**Task instructions:**
From the first line of the records below through the line containing "[36,1359,689,1403] Tunik nyaman", copy everything exactly and nothing more.

**Supplied records:**
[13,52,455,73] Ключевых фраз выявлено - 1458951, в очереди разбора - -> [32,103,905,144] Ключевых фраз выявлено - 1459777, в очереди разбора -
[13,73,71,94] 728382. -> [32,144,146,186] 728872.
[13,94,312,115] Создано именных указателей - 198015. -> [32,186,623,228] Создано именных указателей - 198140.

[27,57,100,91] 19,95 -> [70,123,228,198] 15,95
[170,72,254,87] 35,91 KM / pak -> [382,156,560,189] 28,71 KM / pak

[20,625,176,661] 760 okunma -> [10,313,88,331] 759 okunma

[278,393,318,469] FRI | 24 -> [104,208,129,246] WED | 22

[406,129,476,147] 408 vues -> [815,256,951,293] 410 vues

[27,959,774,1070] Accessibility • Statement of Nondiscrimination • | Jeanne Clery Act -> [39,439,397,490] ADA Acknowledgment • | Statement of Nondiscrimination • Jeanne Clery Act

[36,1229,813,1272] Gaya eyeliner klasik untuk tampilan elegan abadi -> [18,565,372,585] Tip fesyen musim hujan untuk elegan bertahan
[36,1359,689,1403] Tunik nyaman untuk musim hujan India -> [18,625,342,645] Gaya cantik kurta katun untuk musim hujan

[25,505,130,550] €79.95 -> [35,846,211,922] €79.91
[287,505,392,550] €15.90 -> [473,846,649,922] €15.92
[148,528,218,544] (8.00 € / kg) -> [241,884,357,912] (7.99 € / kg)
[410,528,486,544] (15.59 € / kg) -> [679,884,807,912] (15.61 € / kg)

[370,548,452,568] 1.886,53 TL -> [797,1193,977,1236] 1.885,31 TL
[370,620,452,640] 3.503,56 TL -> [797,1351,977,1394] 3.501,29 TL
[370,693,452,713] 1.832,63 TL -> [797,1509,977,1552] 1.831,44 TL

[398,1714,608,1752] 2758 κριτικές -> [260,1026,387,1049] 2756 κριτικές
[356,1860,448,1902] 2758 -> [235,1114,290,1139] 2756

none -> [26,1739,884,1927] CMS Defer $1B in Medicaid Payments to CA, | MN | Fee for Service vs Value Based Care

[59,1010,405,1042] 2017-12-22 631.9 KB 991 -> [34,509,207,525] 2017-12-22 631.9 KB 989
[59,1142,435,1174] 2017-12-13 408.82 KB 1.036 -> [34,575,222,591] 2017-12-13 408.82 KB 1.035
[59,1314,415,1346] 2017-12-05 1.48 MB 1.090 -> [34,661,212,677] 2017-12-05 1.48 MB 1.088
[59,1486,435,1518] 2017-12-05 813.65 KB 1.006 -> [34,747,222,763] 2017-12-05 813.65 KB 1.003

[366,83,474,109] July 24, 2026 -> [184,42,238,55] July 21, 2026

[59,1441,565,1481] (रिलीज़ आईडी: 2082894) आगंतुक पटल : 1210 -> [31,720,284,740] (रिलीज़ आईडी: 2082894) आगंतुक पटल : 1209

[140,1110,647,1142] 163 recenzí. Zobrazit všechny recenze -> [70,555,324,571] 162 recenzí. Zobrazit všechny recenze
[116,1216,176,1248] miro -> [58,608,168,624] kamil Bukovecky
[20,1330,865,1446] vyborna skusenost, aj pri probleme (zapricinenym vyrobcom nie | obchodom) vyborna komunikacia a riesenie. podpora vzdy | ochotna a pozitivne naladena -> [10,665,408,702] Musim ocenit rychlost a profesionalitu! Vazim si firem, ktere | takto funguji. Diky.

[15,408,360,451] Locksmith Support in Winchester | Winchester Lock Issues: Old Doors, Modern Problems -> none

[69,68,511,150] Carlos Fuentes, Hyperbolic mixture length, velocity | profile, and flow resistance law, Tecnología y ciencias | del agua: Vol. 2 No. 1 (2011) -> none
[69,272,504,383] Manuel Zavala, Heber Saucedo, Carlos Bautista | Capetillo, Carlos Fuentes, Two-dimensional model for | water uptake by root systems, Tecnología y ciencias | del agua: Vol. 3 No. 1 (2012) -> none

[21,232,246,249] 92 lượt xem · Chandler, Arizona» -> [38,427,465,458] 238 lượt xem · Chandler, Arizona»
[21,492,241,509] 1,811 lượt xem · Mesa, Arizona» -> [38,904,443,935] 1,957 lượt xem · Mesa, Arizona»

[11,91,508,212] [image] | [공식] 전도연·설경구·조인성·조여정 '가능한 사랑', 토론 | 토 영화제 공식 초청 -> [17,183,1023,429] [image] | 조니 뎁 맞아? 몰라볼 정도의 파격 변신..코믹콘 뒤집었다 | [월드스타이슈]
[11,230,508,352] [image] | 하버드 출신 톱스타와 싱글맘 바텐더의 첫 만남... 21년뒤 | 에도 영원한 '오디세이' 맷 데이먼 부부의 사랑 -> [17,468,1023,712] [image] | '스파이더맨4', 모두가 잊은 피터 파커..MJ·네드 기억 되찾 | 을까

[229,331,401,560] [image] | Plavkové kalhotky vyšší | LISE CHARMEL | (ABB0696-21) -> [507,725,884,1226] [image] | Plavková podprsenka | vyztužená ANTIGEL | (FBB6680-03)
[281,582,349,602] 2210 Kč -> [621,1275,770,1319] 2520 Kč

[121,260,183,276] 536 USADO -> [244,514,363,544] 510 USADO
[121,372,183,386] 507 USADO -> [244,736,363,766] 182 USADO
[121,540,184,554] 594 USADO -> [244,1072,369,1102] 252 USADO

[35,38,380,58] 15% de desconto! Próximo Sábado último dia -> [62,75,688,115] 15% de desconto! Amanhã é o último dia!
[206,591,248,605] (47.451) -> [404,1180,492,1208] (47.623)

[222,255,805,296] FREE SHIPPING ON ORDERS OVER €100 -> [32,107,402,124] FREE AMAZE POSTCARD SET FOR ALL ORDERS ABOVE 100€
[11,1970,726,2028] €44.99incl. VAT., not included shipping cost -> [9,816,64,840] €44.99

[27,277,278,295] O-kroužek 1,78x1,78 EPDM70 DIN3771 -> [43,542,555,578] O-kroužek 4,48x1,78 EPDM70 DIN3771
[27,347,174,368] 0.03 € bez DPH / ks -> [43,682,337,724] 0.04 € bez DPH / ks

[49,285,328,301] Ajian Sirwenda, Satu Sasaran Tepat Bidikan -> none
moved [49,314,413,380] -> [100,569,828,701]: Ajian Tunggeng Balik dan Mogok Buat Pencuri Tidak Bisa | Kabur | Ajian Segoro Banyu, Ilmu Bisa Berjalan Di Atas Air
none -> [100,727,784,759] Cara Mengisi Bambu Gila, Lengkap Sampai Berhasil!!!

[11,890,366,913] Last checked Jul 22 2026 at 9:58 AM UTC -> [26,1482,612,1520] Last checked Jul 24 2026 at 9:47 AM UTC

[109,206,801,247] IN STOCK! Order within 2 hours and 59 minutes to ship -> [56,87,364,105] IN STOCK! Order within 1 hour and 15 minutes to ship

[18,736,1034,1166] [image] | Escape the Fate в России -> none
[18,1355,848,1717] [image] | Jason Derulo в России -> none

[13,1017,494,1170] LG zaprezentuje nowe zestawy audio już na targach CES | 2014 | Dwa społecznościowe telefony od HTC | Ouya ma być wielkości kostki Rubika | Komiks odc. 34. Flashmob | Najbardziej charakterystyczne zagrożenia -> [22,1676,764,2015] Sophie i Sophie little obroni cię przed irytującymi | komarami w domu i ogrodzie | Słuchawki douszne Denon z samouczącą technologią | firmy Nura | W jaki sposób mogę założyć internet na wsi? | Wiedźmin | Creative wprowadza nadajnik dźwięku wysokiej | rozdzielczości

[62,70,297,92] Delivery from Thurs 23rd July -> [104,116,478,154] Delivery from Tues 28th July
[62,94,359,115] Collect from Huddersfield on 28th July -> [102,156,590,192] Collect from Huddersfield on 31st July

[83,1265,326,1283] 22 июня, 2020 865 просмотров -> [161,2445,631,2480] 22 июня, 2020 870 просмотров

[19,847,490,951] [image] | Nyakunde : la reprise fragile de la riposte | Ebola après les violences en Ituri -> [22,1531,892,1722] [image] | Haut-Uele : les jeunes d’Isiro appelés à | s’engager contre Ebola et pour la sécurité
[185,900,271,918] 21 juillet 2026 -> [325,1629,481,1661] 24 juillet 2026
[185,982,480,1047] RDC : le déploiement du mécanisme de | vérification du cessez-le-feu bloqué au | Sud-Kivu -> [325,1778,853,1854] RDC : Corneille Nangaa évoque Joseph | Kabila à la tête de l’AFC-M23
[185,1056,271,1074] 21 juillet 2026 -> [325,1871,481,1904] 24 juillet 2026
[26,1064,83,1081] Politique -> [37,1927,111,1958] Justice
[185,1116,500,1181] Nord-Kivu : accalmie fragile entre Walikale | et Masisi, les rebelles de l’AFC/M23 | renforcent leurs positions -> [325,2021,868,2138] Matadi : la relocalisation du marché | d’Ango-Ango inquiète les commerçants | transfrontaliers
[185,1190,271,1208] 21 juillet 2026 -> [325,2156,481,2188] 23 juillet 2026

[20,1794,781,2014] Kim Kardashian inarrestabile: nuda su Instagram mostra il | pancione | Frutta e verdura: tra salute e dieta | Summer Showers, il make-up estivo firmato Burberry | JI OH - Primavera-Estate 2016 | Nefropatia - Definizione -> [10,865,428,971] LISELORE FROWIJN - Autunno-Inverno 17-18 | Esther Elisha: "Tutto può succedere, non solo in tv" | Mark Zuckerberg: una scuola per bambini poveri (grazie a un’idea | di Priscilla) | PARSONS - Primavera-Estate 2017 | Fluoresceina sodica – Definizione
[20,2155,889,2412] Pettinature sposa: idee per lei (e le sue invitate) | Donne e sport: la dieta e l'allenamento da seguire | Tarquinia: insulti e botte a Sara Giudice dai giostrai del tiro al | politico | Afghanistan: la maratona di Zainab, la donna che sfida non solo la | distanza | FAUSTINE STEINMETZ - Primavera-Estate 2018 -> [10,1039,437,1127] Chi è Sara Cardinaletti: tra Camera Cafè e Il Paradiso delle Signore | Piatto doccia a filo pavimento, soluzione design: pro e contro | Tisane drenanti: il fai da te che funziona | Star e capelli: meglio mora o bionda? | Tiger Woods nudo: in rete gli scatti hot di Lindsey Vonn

**Solution to this exercise:**
[13,52,455,73] Ключевых фраз выявлено - 1458951, в очереди разбора - -> [32,103,905,144] Ключевых фраз выявлено - 1459777, в очереди разбора -
[13,73,71,94] 728382. -> [32,144,146,186] 728872.
[13,94,312,115] Создано именных указателей - 198015. -> [32,186,623,228] Создано именных указателей - 198140.

[27,57,100,91] 19,95 -> [70,123,228,198] 15,95
[170,72,254,87] 35,91 KM / pak -> [382,156,560,189] 28,71 KM / pak

[20,625,176,661] 760 okunma -> [10,313,88,331] 759 okunma

[278,393,318,469] FRI | 24 -> [104,208,129,246] WED | 22

[406,129,476,147] 408 vues -> [815,256,951,293] 410 vues

[27,959,774,1070] Accessibility • Statement of Nondiscrimination • | Jeanne Clery Act -> [39,439,397,490] ADA Acknowledgment • | Statement of Nondiscrimination • Jeanne Clery Act

[36,1229,813,1272] Gaya eyeliner klasik untuk tampilan elegan abadi -> [18,565,372,585] Tip fesyen musim hujan untuk elegan bertahan
[36,1359,689,1403] Tunik nyaman untuk musim hujan India -> [18,625,342,645] Gaya cantik kurta katun untuk musim hujan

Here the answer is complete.